(Web page edit records)
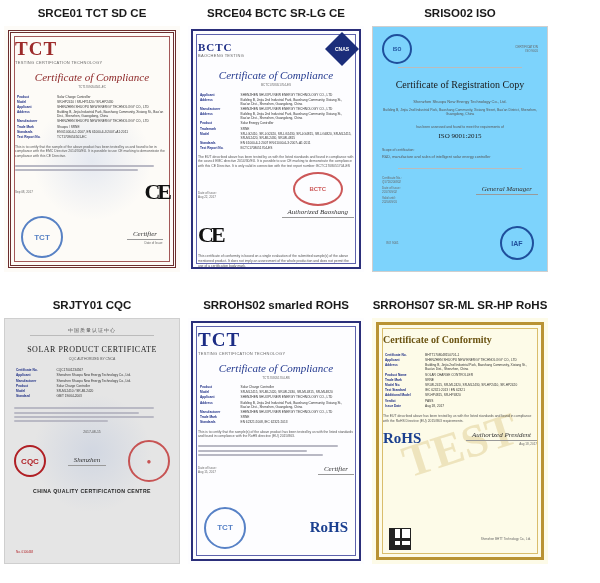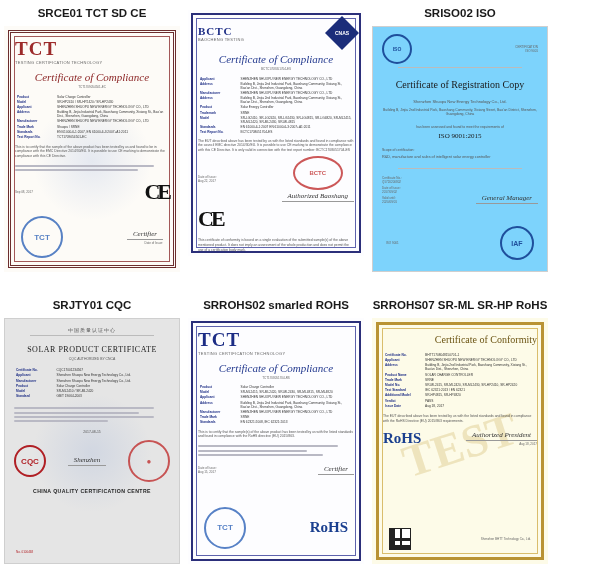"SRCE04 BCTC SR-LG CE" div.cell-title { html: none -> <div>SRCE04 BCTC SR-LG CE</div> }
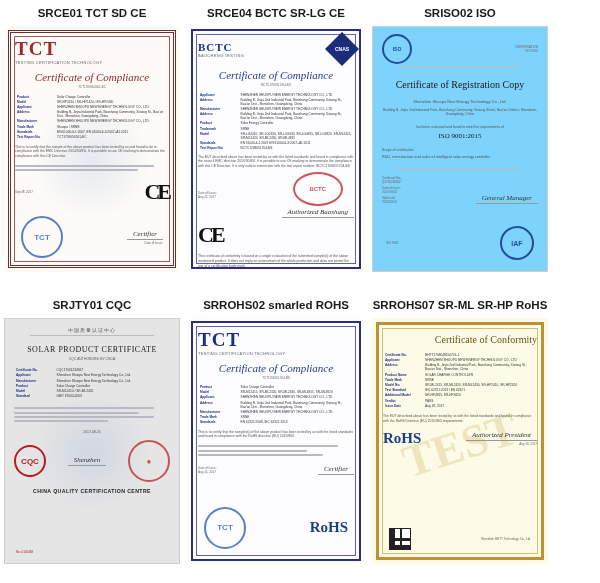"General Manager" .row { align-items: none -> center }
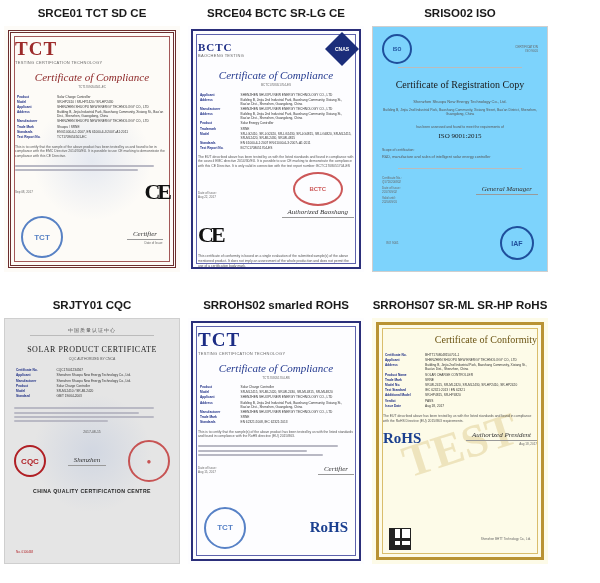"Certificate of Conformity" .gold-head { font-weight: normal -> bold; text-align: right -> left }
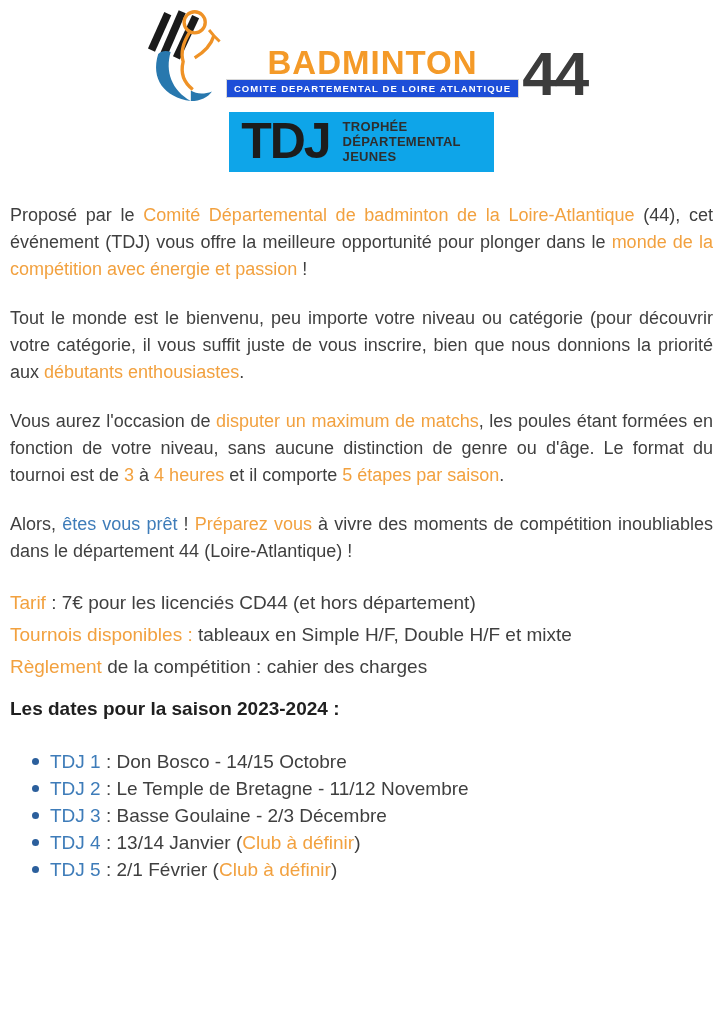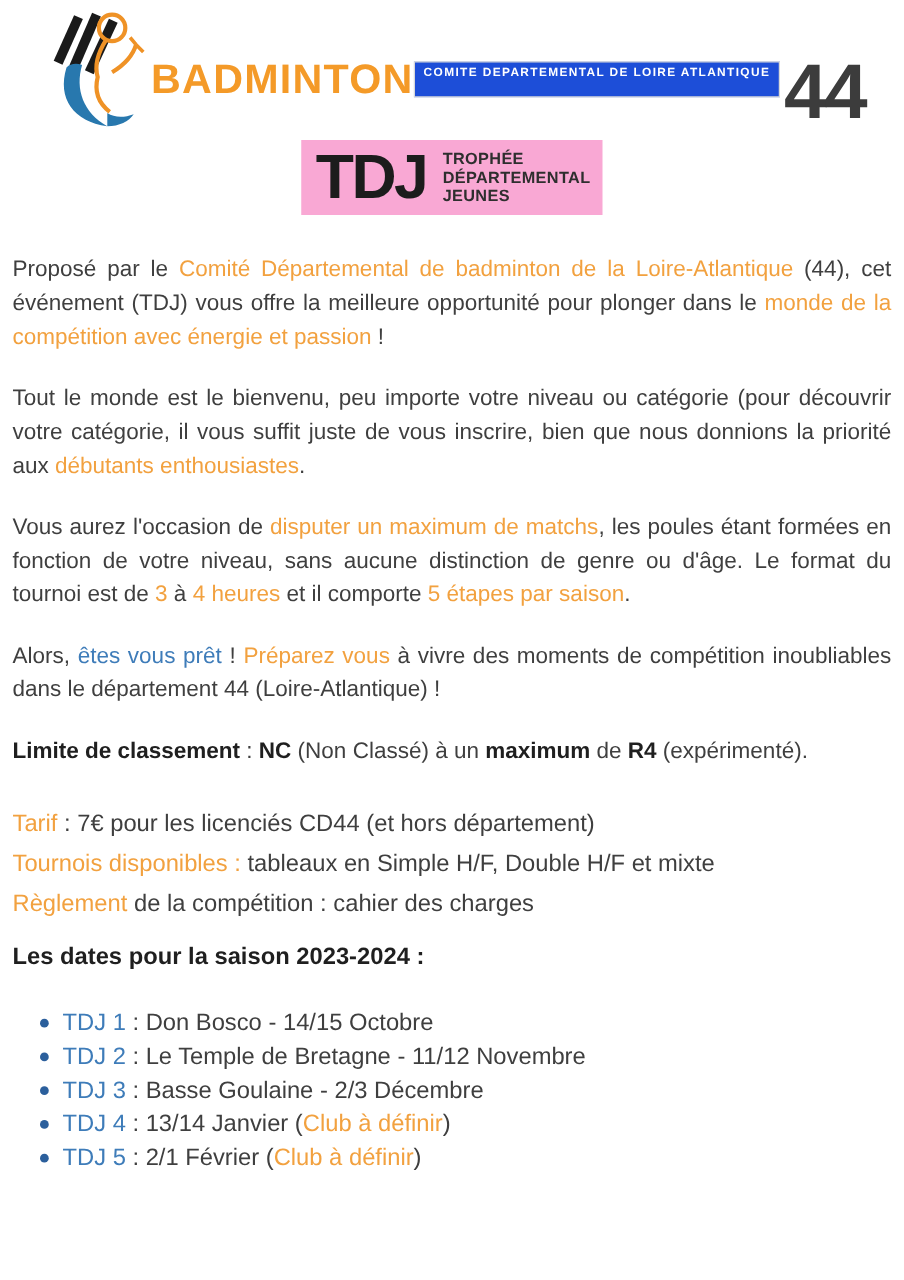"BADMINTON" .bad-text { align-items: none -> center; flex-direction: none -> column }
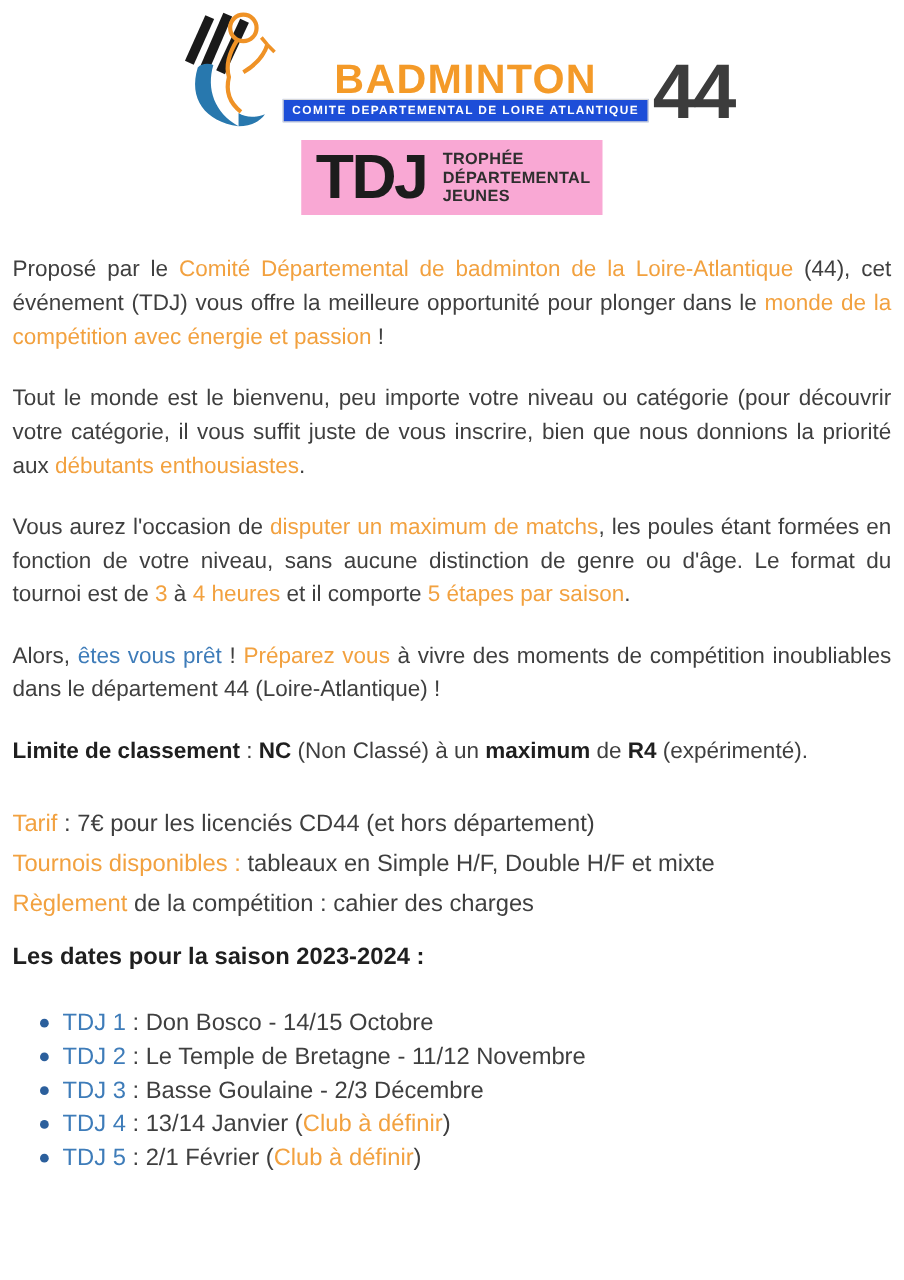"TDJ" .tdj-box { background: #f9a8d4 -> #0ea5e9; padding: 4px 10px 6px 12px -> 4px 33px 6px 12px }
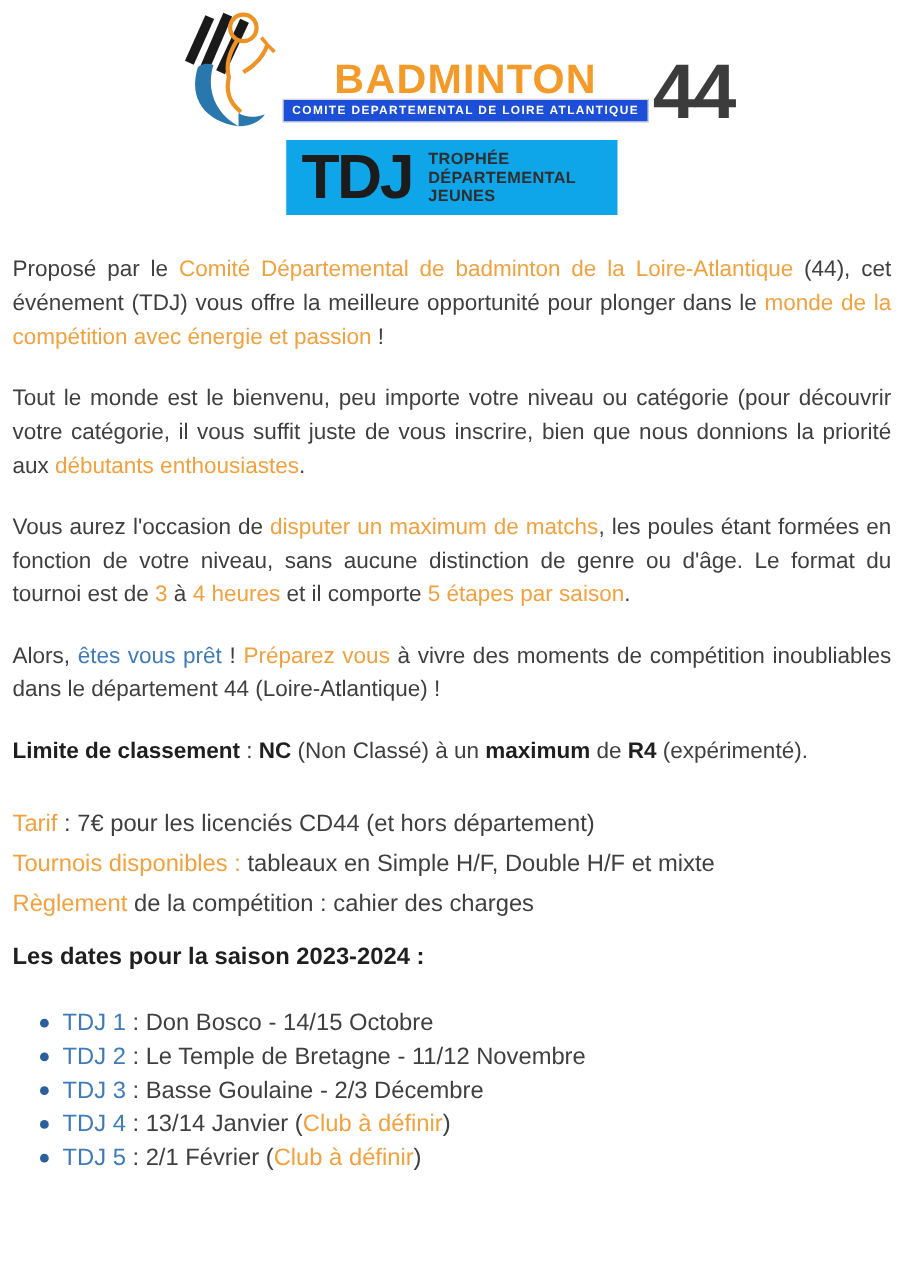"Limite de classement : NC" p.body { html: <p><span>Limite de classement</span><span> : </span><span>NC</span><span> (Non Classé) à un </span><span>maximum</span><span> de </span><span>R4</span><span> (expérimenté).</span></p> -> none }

What to work on
Copy exactly, and copy nothing else: the lines from the one containing "none -> center;" through the end of the data, both ends included, with pictures left out.

Result for this exercise
"BADMINTON" .bad-text { align-items: none -> center; flex-direction: none -> column }
"TDJ" .tdj-box { background: #f9a8d4 -> #0ea5e9; padding: 4px 10px 6px 12px -> 4px 33px 6px 12px }
"Limite de classement : NC" p.body { html: <p><span>Limite de classement</span><span> : </span><span>NC</span><span> (Non Classé) à un </span><span>maximum</span><span> de </span><span>R4</span><span> (expérimenté).</span></p> -> none }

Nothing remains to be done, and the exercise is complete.